Early smart lighting solutions required expensive and complex setup. Philips changed all that with its Hue lighting range. At the end of the Mayan calendar, the Dutch company introduces lamps and bulbs that can be controlled wirelessly from your smartphone. Using the companion app, you could switch the light on or off, dim it, or even change the color to match your mood. Philips kept on adding new features over the years, and today you can sync these lights to your music or TV programs. If reaching your smartphone is too much of a trouble, the Hue lights can now be controlled via Amazon’s voice assistant. The Netherlands-based company also added new products such as a sleek Hue Lightstrip to the lineup. More recently, Philips also launched a smart LED bulb with a retro filament look.
Up until 2013, aerial shots were mostly limited to big-budget Hollywood production. But a small company from China DJI changed that with its Phantom Drone. You could buy this machine for just $629, slap a GoPro on it, and shoot mesmerizing areal footage on a shoestring budget. The DJI Phantom was easy to control and had an incredibly stable flight. Plus, it had features such as GPS tracking. In the coming years, the Chinese company kept on refining the Phantom series. Today, it is the go-to flying machine for web series and low-budget movies. Sure, it did make headlines for wrong reasons when ISIS terrorists used it to drop munition in Iraq. But then, terrorists also love Toyota pick-up trucks.
While most brands were stuck in Virtual Reality, Microsoft unveiled its Augmented Reality headgear called Hololens. Like the stuff straight out from sci-fi, the Hololen fuses 3D holographs in the real world around you. What’s more interesting is that the Hololens does not require an external computer to do all the heavy lifting for it. It relies on its built-in HPU (Holographic Processing Unit) to render morph complex 3D objects in real-world visuals. Microsoft claims that gadget’s chipset can handle terabytes of data coming in from multiple sensors in real-time. While it is not a consumer product yet, the Hololens is being used in aviation, automobiles, space exploration, and the healthcare industry.

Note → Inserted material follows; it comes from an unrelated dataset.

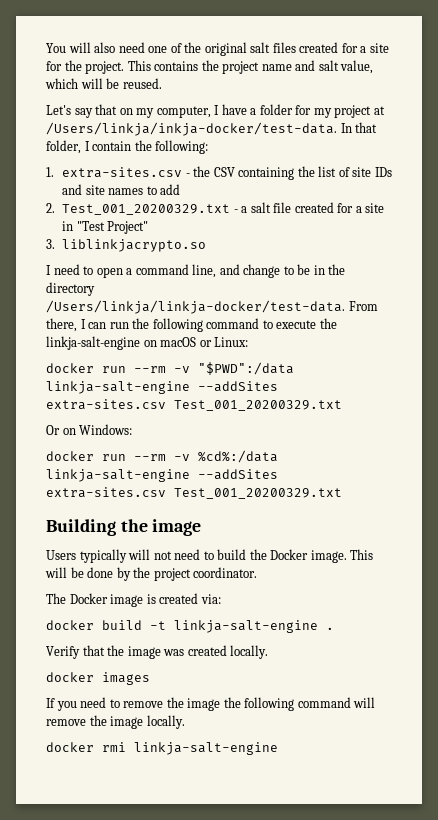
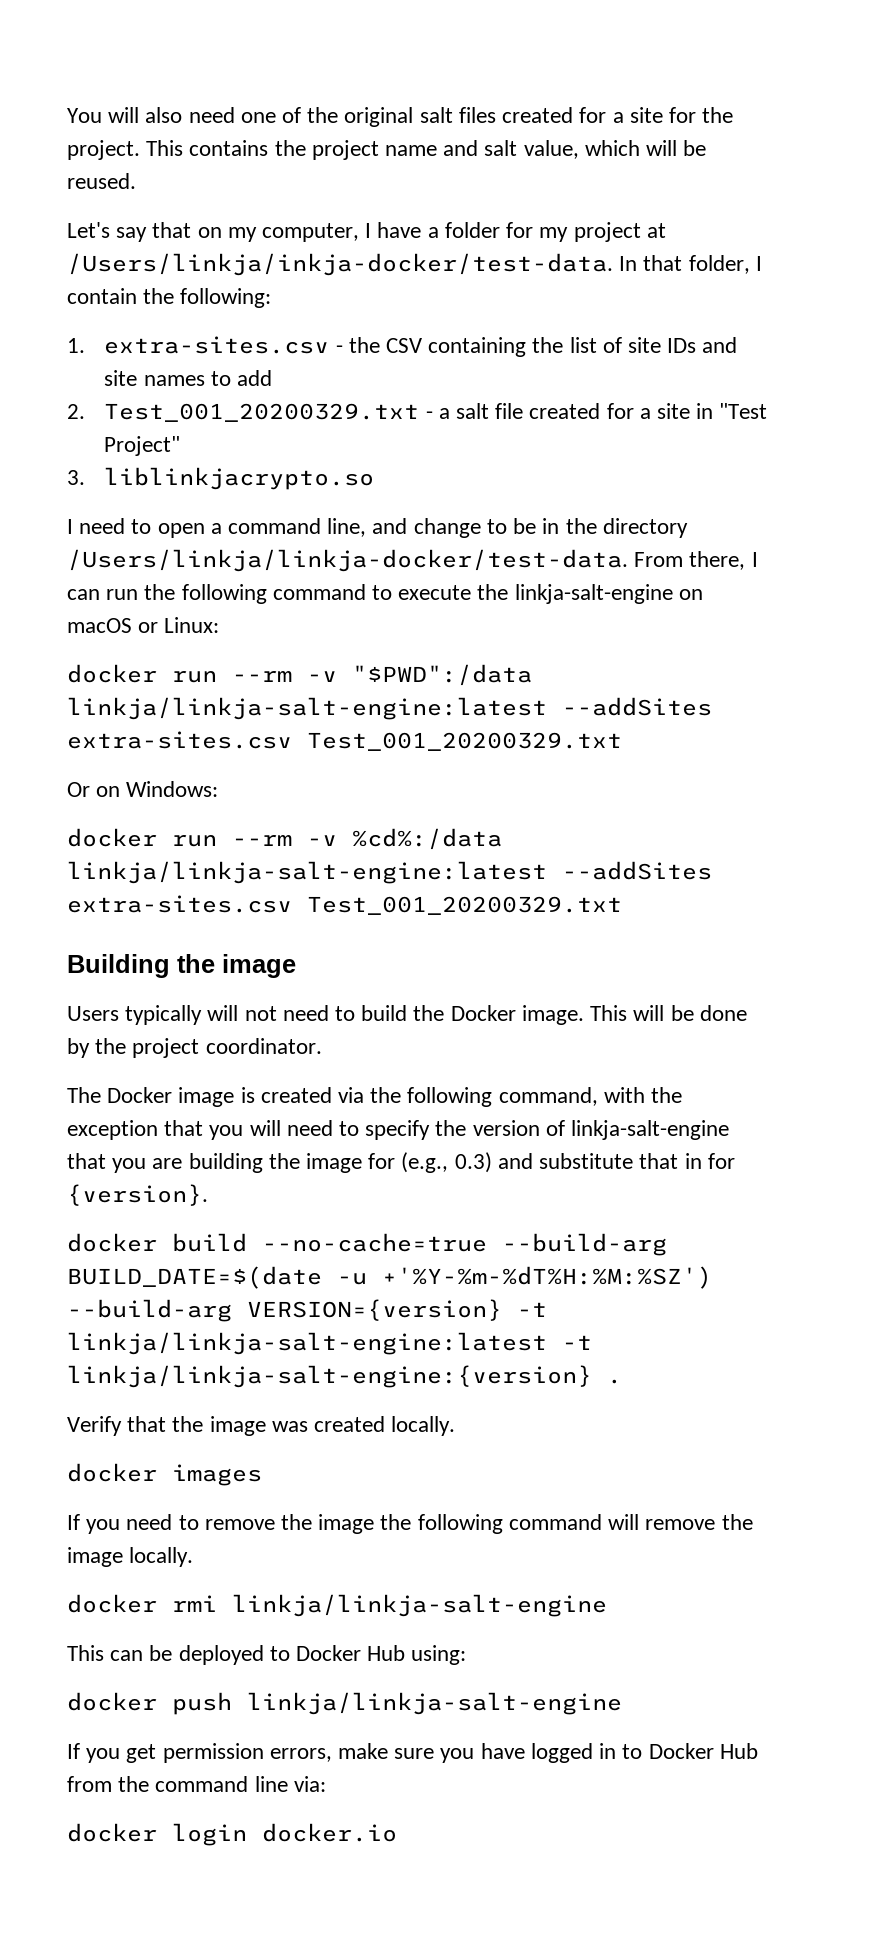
[46,381,190,394] linkja-salt-engine -> [67,697,547,720] linkja/linkja-salt-engine:latest
[46,469,190,482] linkja-salt-engine -> [67,861,547,884] linkja/linkja-salt-engine:latest
[200,594,221,604] [46,620,318,633] via: // docker build -t linkja-salt-engine -> [338,1087,683,1107] [67,1120,730,1140] [67,1152,735,1173] [67,1184,208,1206] [67,1233,667,1256] [67,1266,712,1289] [67,1299,547,1322] [67,1332,592,1355] [67,1365,592,1388] via the following command, with the exception that you will need to specify the version of linkja-salt-engine that you are building the image for (e.g., 0.3) and substitute that in for {version}. // docker build --no-cache=true --build-arg BUILD_DATE=$(date -u +'%Y-%m-%dT%H:%M:%SZ') --build-arg VERSION={version} -t linkja/linkja-salt-engine:latest -t linkja/linkja-salt-engine:{version}
[134,742,278,755] linkja-salt-engine -> [232,1594,607,1617] [67,1645,467,1665] [67,1692,622,1715] [67,1743,758,1763] [67,1776,326,1792] [67,1823,397,1846] linkja/linkja-salt-engine // This can be deployed to Docker Hub using: // docker push linkja/linkja-salt-engine // If you get permission errors, make sure you have logged in to Docker Hub from the command line via: // docker login docker.io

For instance, NASA scientists are using Hololens to view the surface of Mars mapped by Curiosity rover. Designers at Ford make use of it to make design changes to their vehicles in virtual space. Moreover, there’s a huge opportunity for this gadget in the gaming industry.
LG OLED TVs
After the death of Plasma TVs, purists were left with a void. And while most brands were busy making money by unloading trashy inferior LCD TVs in the market, LG delighted the display enthusiasts with its impressive OLED TV line-up in 2012. Sure, Sony had unveiled its OLED TV years ago, but it was LG that refined the tech. LG also invested billions of dollars to mass-produce these OLED panels and bring the price within the reach of consumers. The high-quality OLED panels seen in Sony, Panasonic, and Philips TV sets are also provided by the South Korean brand. Due to their emissive nature, these OLED TVs provide vibrant colors, inky blacks, and stunning contrast.